Nada indica que o salmista esteja querendo passar a ideia de que rios batem palmas e as montanhas se regozijam (cf. Sl.98:9), nada indica que Jó queria passar a ideia de que a terra e os peixes falam (cf. Jó 12:7,8), nada indica que João cria que altares e trovões falam (cf. Ap.10:3; 16:7), nada indica Moisés cria que o sangue tem voz (cf. Gn.4:10), nada indica que o escritor bíblico cria que as árvores conversam entre si (cf. Jz.9:8-15; 2Rs.14:9), nada indica que Cristo pensava que as pedras falavam (cf. Lc.10:40), e da mesma forma nada indica que esse mesmo Jesus cria que corpos mortos que desciam ao Hades ganhavam vida literalmente (cf. Lc.16:19-31).
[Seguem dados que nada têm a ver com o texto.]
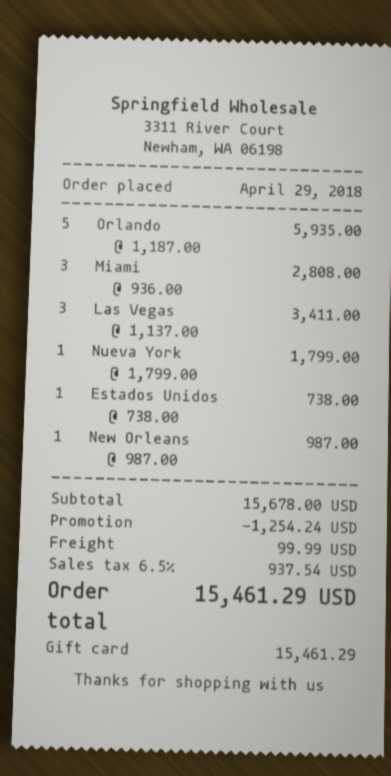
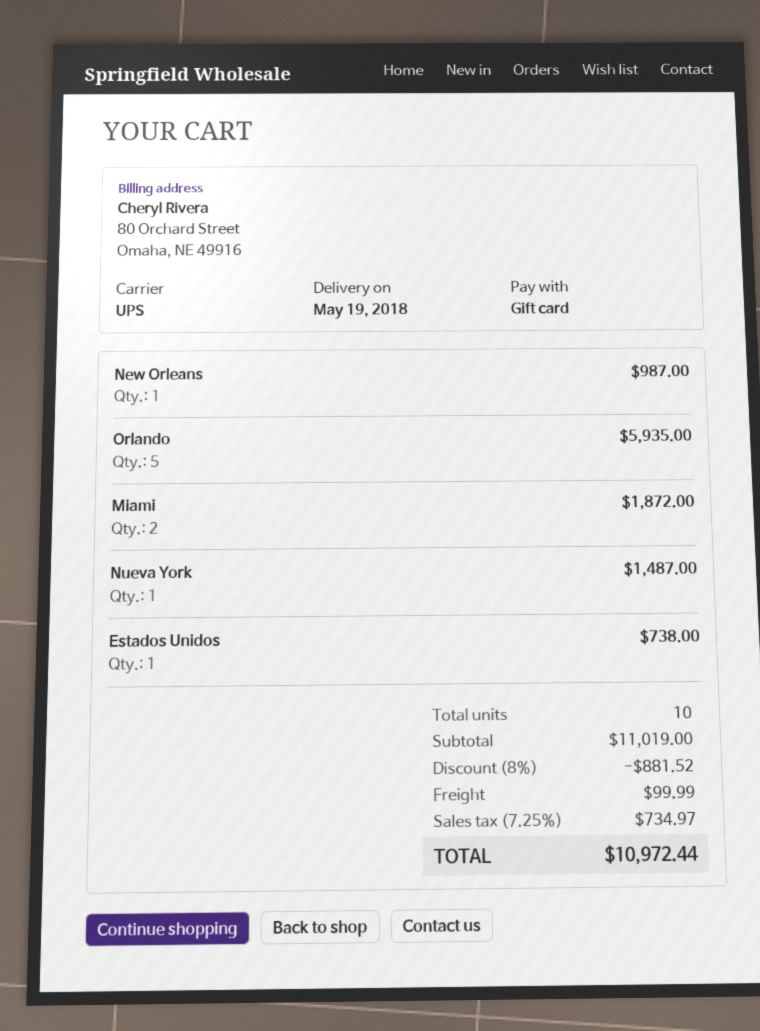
Miami: 3 for 2808.00 -> 2 for 1872.00
Las Vegas: 3 for 3411.00 -> none
Nueva York: 1 for 1799.00 -> 1 for 1487.00
subtotal: 15678.00 -> 11019.00
discount: 1254.24 -> 881.52
tax: 6.5% = 937.54 -> 7.25% = 734.97
total: 15461.29 -> 10972.44

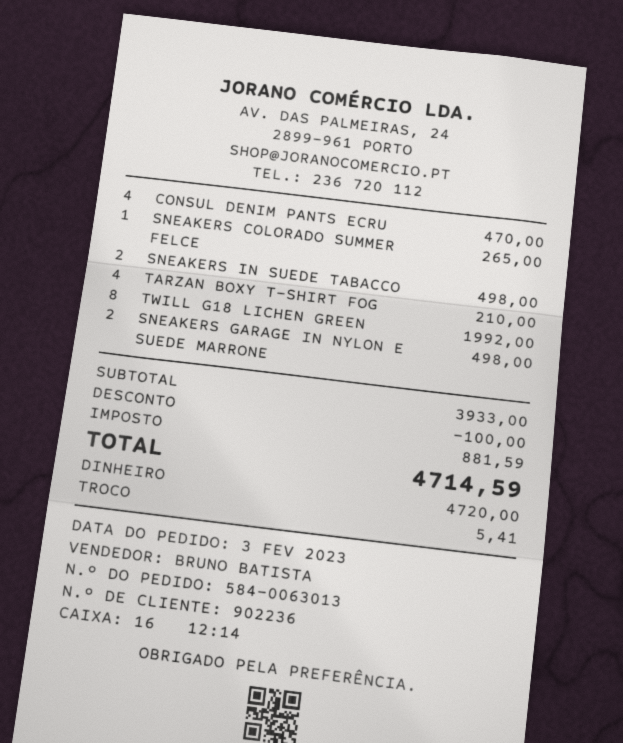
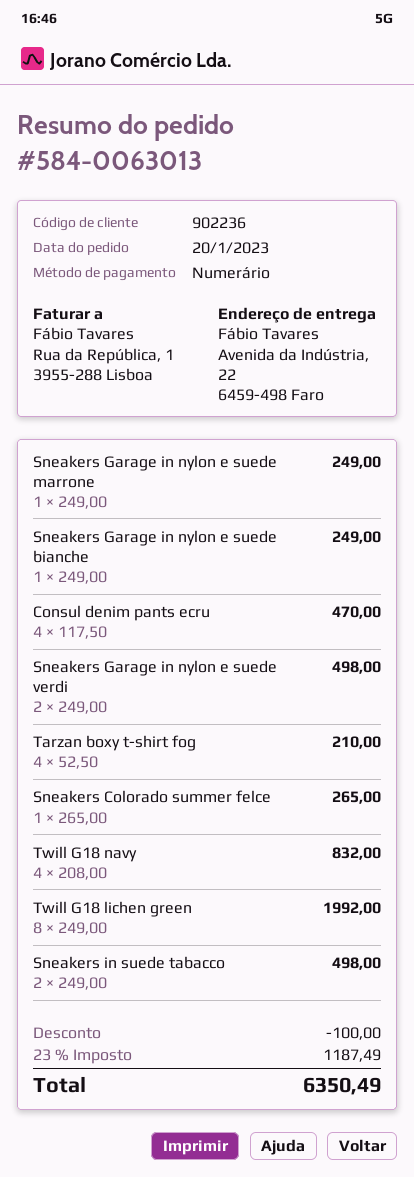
order date: 2023-02-03 -> 2023-01-20
SNEAKERS GARAGE IN NYLON E SUEDE MARRONE: 2 for 498.00 -> 1 for 249.00
Sneakers Garage in nylon e suede bianche: none -> 1 for 249.00
Sneakers Garage in nylon e suede verdi: none -> 2 for 498.00
Twill G18 navy: none -> 4 for 832.00
tax: 881.59 -> 1187.49
total: 4714.59 -> 6350.49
As pessoas se esquecem que é comum a Bíblia personificar personagens inanimados, ainda mais em um contexto parabólico ou simbólico! Biblicamente, as árvores, sangue e trovões falam mais do que os mortos, que, quando falam, é em um contexto claramente metafórico, inserido em um contexto alegórico que dá margens a isso. Os meios de uma parábola nunca podem ser considerados literais e, por isso, o nosso próximo passo a partir de agora é descobrirmos o que representa cada elemento personificado na parábola do Lázaro.


ENTENDENDO A PARÁBOLA

A Bíblia não diz que o rico era um rico ímpio. Diz apenas que era “um homem rico e... morreu” (cf. Lc.16:22). E isso nunca, jamais, em circunstância nenhuma, pode ser considerado um “pecado” digno de lançar uma alma no fogo do inferno. Se fosse assim, então muitos homens por serem ricos deveriam partilhar do inferno também, incluindo Abraão, Isaque, Jacó, Jó, José de Arimateia, etc. Lembre-se que estamos analisando a parábola literalmente, como os imortalistas o querem que façamos para fundamentar uma doutrina bíblica. A parábola diz apenas que era um homem rico. Em momento nenhum diz que era um homem mau ou profano.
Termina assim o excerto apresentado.